(Work order):
Once you find the line with "(716, 214) none -> (990, 283) //" in the entries below, return exactly every line from it through the line with "[954,310,1093,322] [611,337,647,344] or".

(Supplied data):

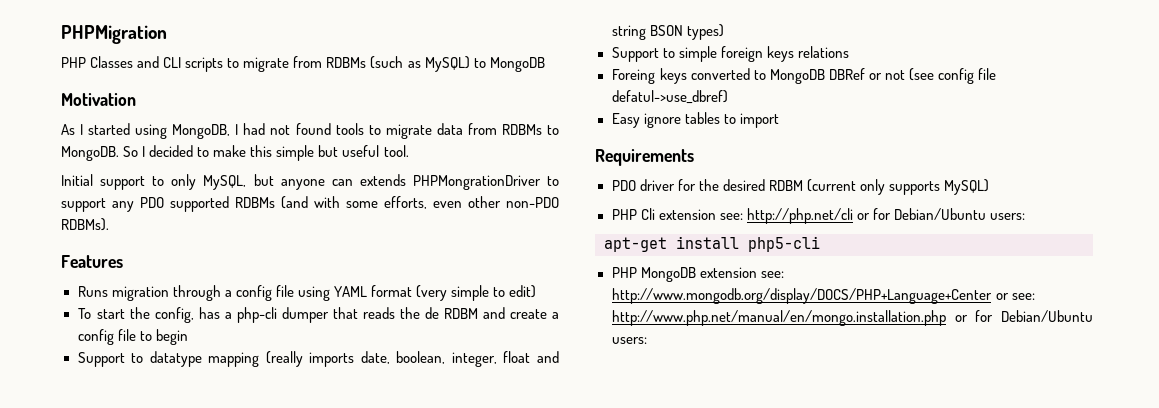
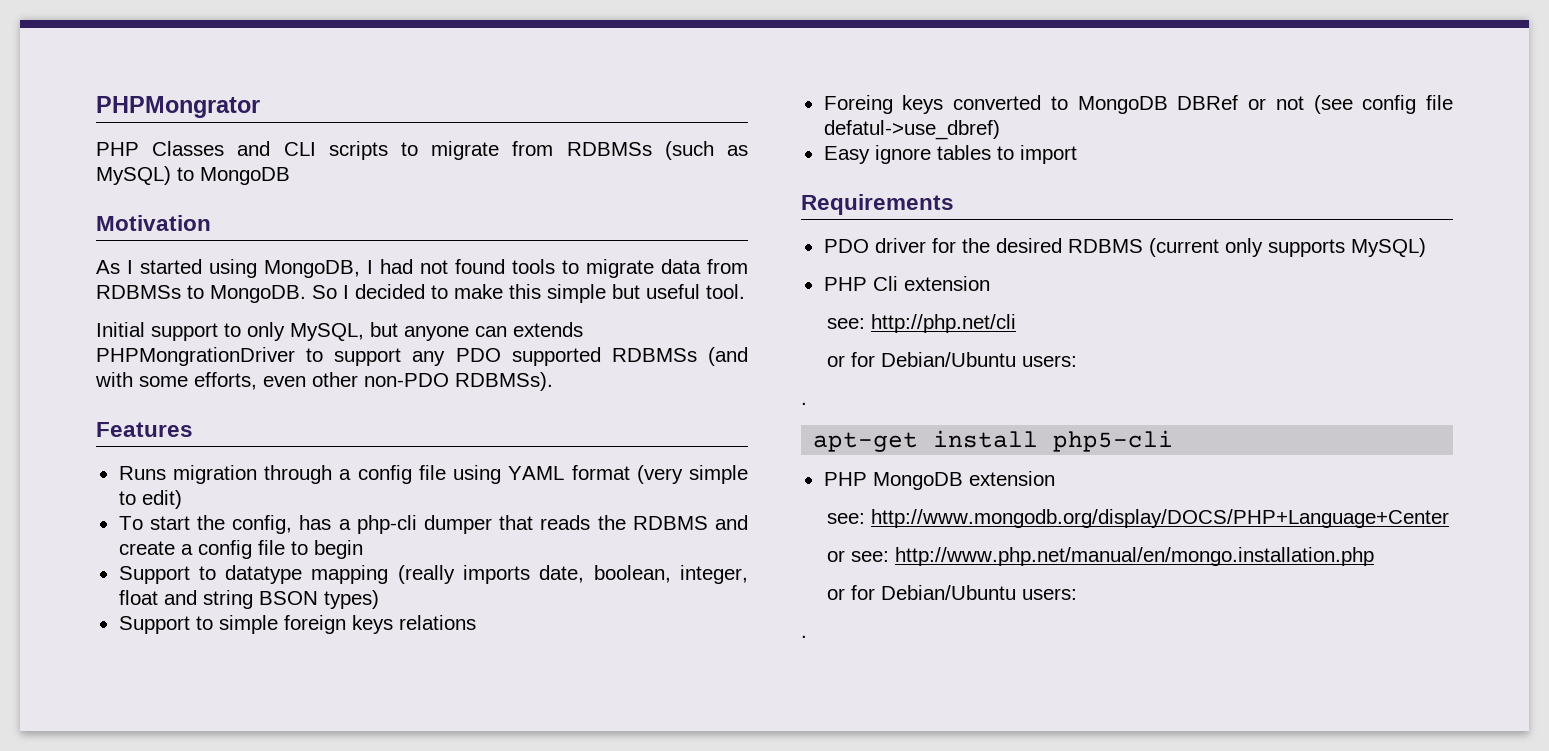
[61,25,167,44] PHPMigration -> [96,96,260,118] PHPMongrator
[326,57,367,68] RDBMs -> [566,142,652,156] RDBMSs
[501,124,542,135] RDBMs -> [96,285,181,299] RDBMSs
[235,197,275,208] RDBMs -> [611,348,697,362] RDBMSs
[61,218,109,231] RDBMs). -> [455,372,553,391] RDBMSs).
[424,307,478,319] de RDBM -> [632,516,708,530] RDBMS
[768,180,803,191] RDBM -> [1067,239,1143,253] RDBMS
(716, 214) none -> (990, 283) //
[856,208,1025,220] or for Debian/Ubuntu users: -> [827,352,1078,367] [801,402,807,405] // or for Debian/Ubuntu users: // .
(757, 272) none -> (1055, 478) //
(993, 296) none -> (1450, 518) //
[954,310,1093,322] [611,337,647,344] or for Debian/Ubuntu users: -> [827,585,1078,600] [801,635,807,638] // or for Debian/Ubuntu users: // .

* * *

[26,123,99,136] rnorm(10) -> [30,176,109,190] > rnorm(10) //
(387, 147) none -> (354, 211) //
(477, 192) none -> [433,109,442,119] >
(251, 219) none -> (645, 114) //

(Result below):
(716, 214) none -> (990, 283) //
[856,208,1025,220] or for Debian/Ubuntu users: -> [827,352,1078,367] [801,402,807,405] // or for Debian/Ubuntu users: // .
(757, 272) none -> (1055, 478) //
(993, 296) none -> (1450, 518) //
[954,310,1093,322] [611,337,647,344] or for Debian/Ubuntu users: -> [827,585,1078,600] [801,635,807,638] // or for Debian/Ubuntu users: // .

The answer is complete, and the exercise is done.